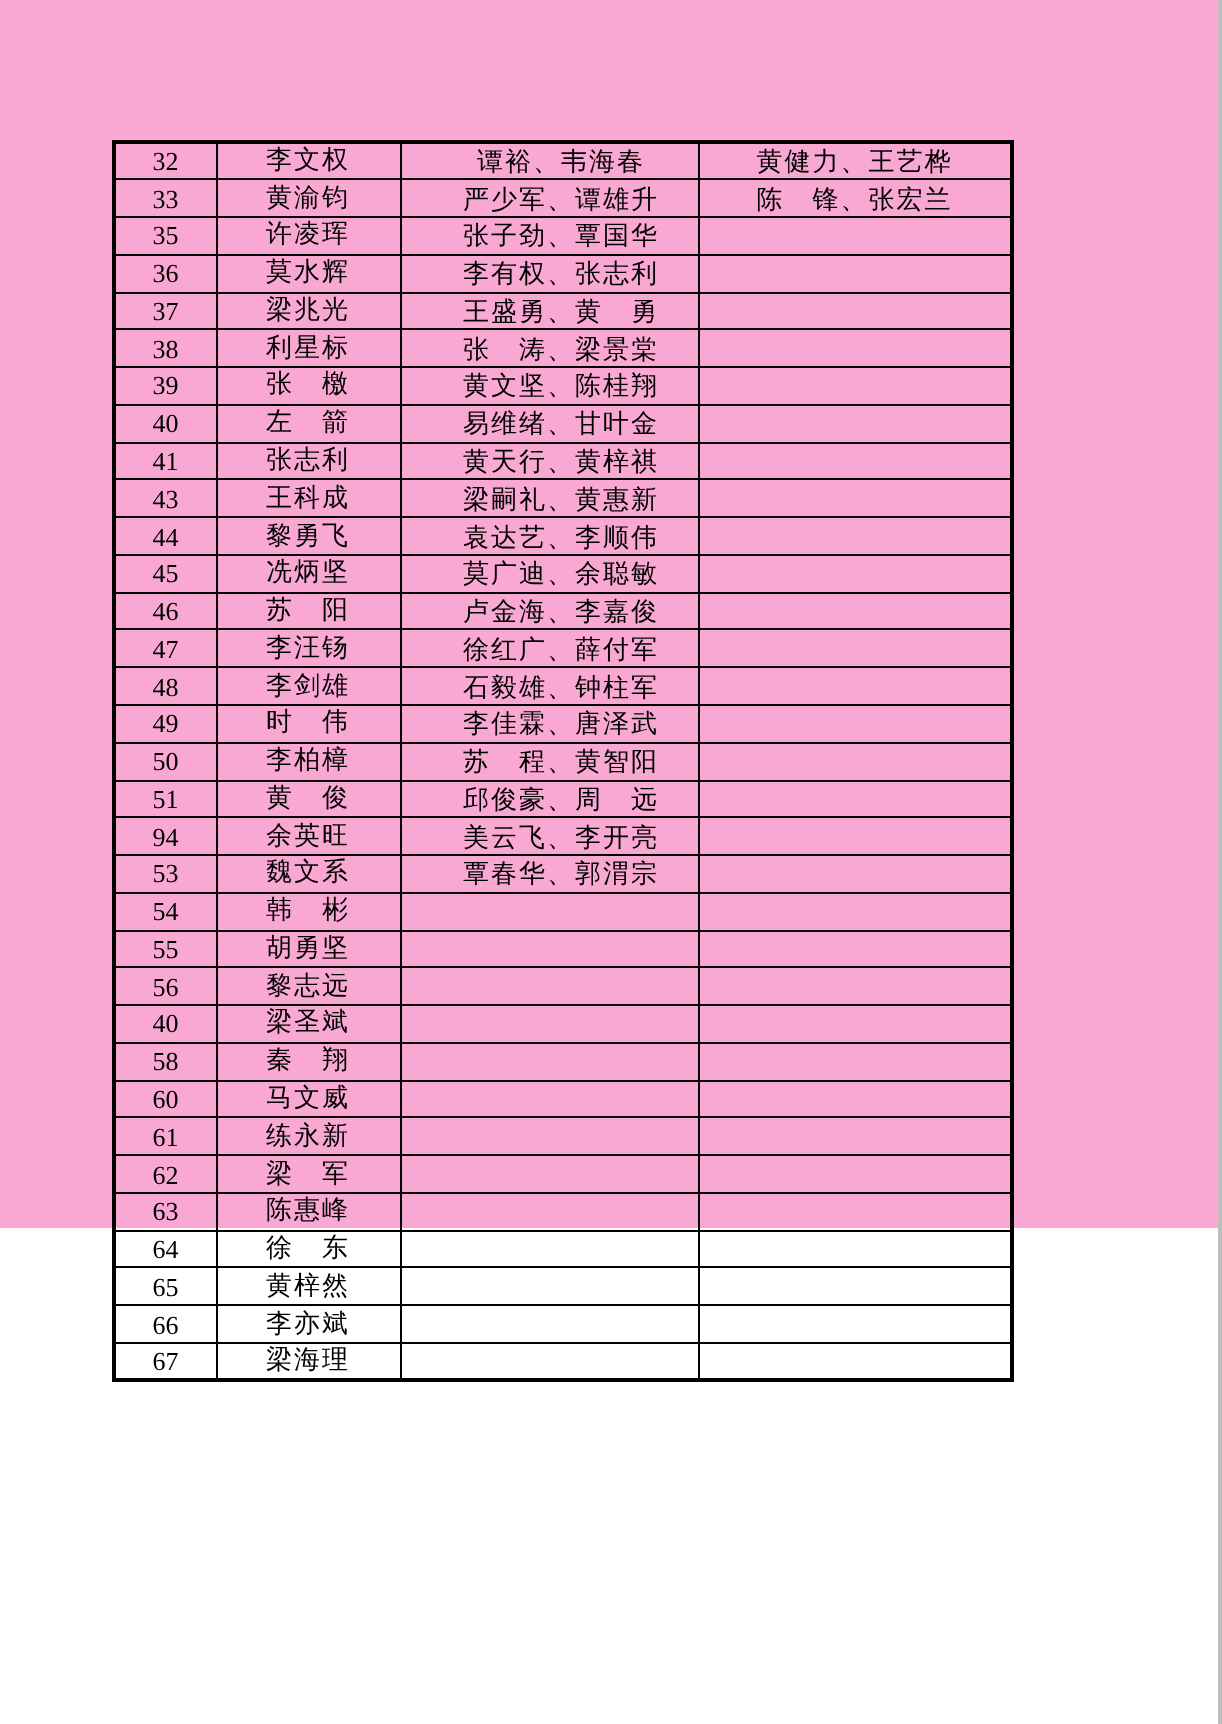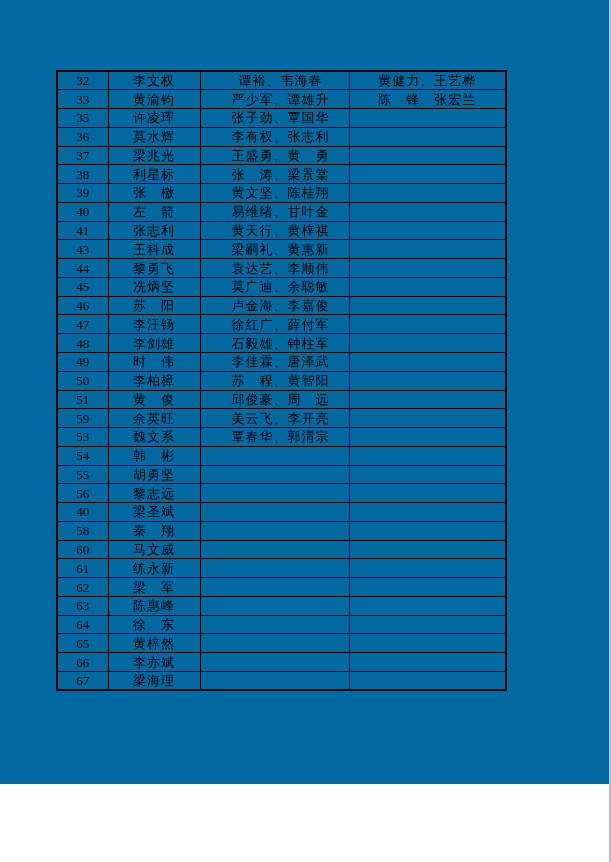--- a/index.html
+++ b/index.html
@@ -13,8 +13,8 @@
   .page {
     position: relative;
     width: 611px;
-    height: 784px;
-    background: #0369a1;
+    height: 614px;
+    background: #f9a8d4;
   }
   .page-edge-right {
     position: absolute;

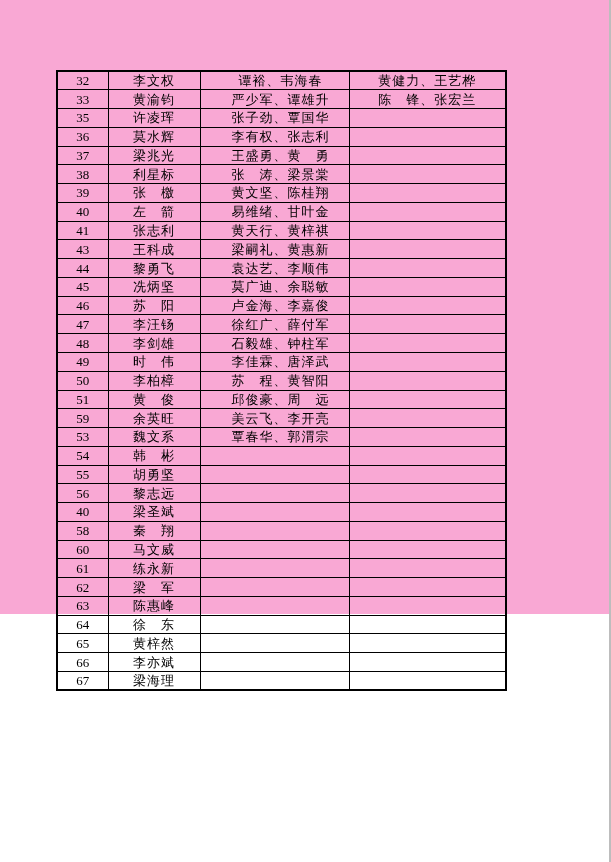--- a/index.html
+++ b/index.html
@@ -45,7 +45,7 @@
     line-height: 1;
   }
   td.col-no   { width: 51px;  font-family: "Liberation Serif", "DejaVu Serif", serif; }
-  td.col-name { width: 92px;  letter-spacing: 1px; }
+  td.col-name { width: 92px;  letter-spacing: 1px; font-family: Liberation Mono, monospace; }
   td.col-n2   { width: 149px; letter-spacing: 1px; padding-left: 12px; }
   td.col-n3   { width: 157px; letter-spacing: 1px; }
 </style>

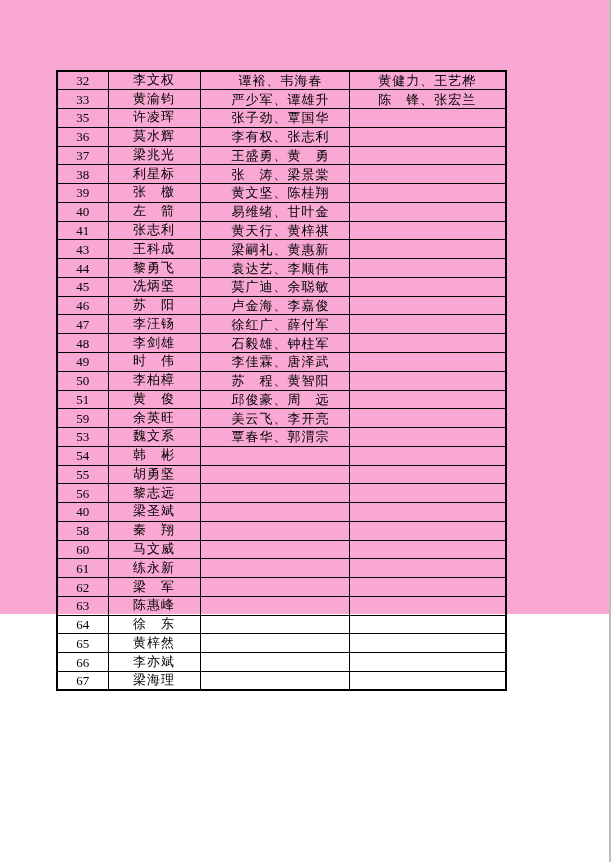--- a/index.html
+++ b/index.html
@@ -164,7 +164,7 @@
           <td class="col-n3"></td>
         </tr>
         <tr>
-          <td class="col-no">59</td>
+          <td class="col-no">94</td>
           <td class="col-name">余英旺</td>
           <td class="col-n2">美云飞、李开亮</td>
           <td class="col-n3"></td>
==
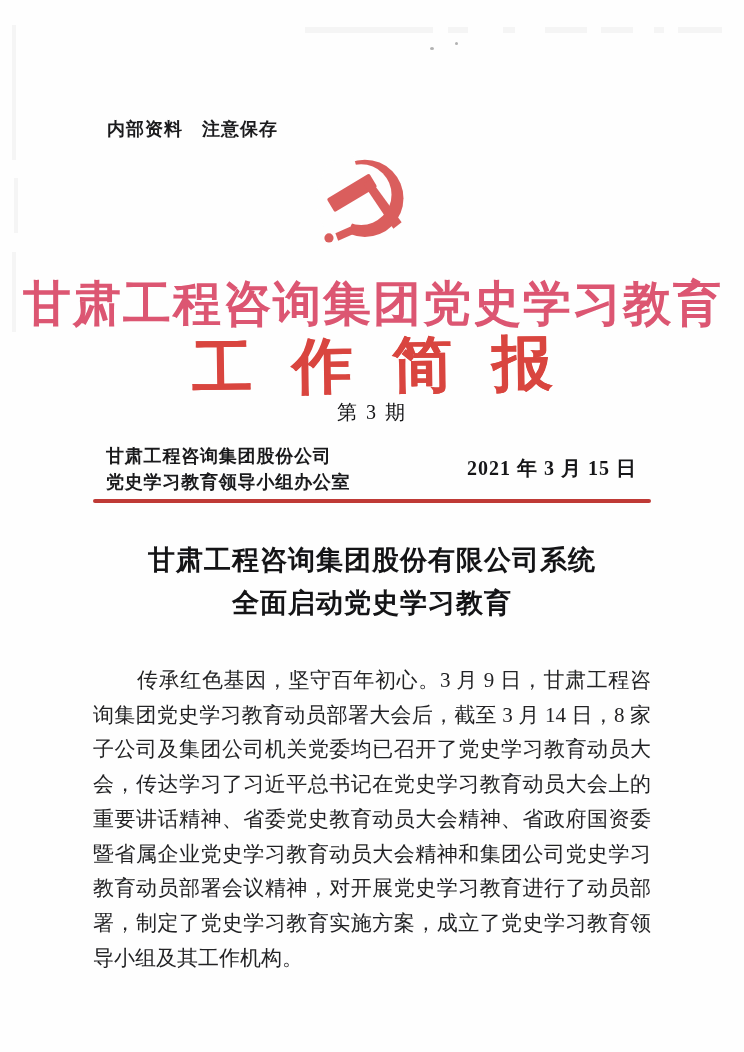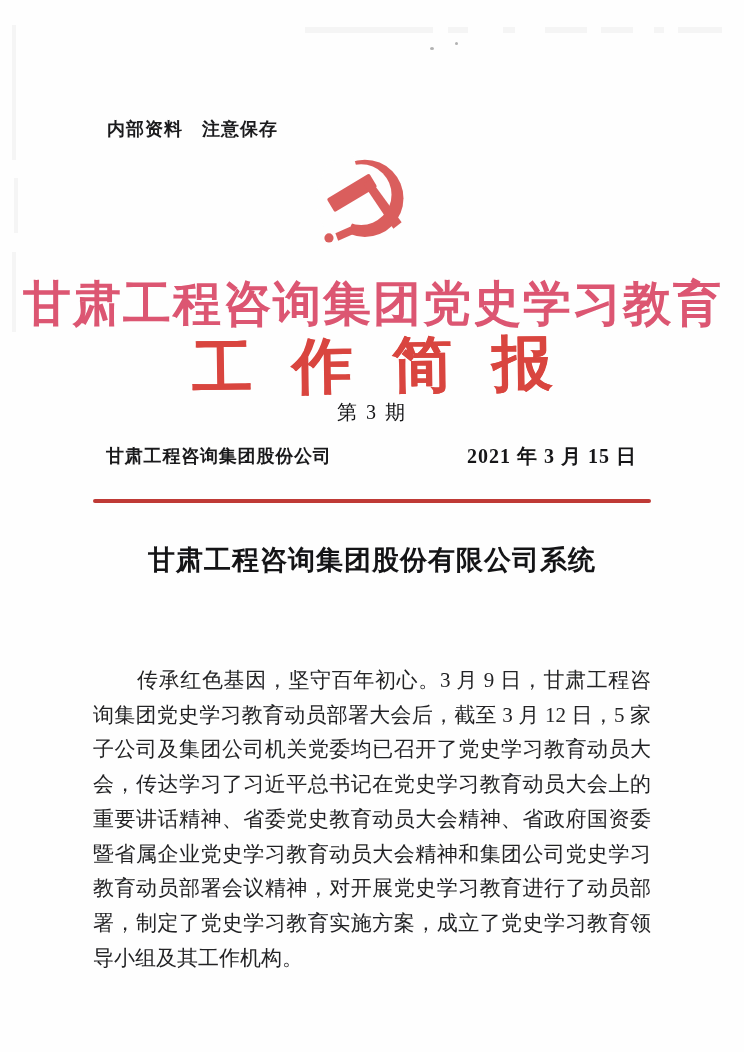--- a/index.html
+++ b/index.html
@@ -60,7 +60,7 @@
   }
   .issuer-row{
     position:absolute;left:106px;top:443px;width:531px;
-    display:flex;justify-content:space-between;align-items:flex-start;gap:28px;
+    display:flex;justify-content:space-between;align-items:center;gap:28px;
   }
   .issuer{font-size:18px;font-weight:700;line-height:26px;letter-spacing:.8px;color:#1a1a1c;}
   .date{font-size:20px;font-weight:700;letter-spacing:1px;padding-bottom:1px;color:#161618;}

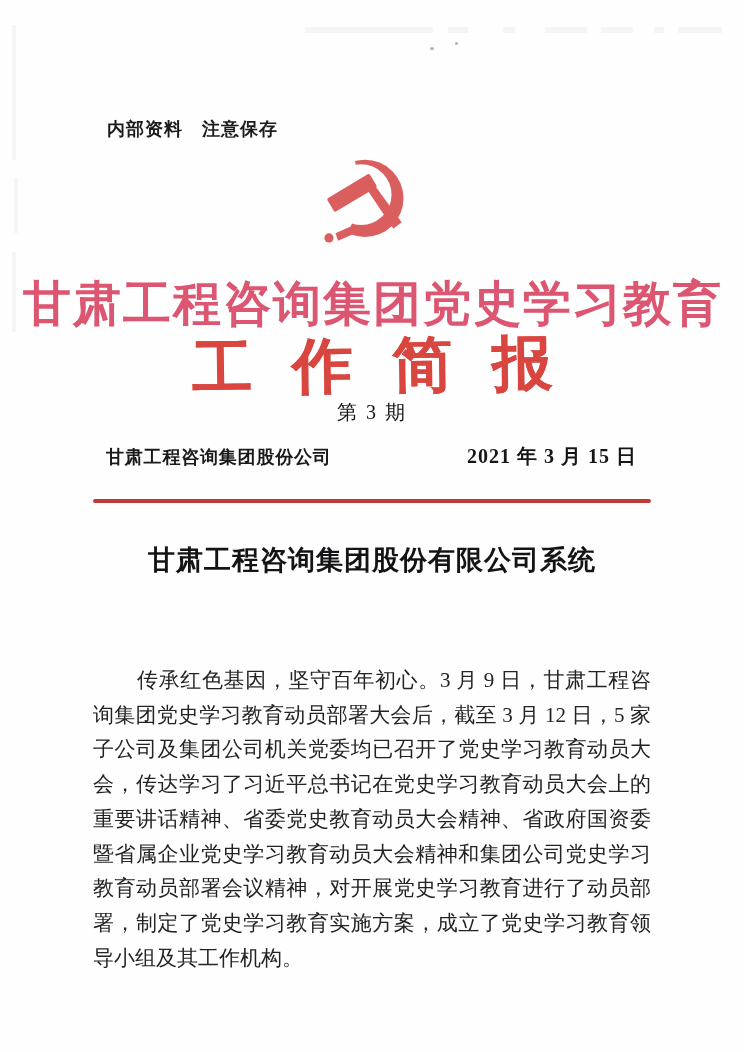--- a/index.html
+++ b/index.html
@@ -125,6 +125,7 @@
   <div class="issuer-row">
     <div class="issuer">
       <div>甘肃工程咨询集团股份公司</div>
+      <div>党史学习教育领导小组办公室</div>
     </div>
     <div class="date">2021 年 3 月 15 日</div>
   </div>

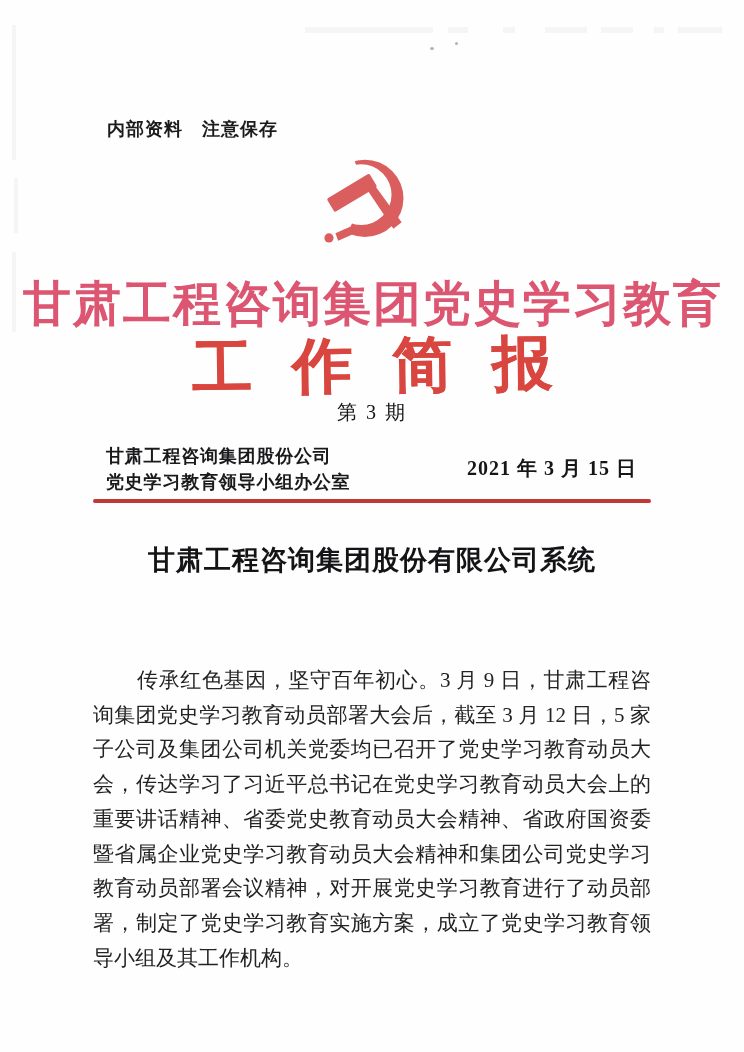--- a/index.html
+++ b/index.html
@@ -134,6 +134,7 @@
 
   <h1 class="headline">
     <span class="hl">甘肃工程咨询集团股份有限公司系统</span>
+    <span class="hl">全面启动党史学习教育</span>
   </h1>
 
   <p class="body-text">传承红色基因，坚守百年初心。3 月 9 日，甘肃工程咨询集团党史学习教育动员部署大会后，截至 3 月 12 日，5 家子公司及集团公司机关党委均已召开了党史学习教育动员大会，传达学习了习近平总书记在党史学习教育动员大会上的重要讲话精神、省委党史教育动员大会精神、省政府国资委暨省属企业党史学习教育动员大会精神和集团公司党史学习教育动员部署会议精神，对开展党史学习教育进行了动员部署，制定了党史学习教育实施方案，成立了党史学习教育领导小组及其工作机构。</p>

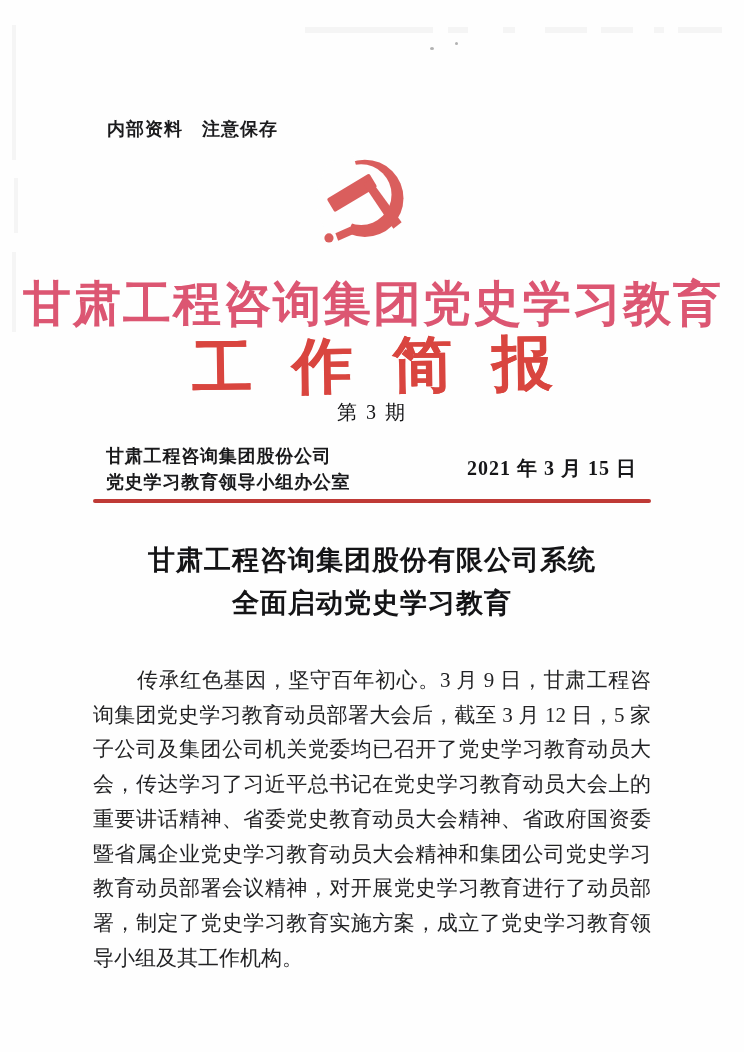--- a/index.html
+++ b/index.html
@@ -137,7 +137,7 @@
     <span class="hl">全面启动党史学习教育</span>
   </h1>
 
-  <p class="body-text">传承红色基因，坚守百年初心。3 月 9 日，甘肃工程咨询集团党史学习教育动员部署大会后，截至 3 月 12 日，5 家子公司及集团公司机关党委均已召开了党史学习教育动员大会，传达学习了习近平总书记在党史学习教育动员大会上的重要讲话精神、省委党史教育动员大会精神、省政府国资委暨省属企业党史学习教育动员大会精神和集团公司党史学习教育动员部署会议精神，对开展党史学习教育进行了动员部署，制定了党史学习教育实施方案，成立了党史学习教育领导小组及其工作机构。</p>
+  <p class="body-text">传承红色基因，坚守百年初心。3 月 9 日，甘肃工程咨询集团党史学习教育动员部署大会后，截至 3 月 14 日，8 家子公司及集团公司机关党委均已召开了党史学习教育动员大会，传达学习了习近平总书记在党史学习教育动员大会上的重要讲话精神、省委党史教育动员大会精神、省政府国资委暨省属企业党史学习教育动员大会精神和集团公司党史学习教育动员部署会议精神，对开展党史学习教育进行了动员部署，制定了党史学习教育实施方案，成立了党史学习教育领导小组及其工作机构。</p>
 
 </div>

> Work item: Scan the entries above for the word "align". Report the lines that hold it.

> Your response:
-    display:flex;justify-content:space-between;align-items:flex-start;gap:28px;
+    display:flex;justify-content:space-between;align-items:center;gap:28px;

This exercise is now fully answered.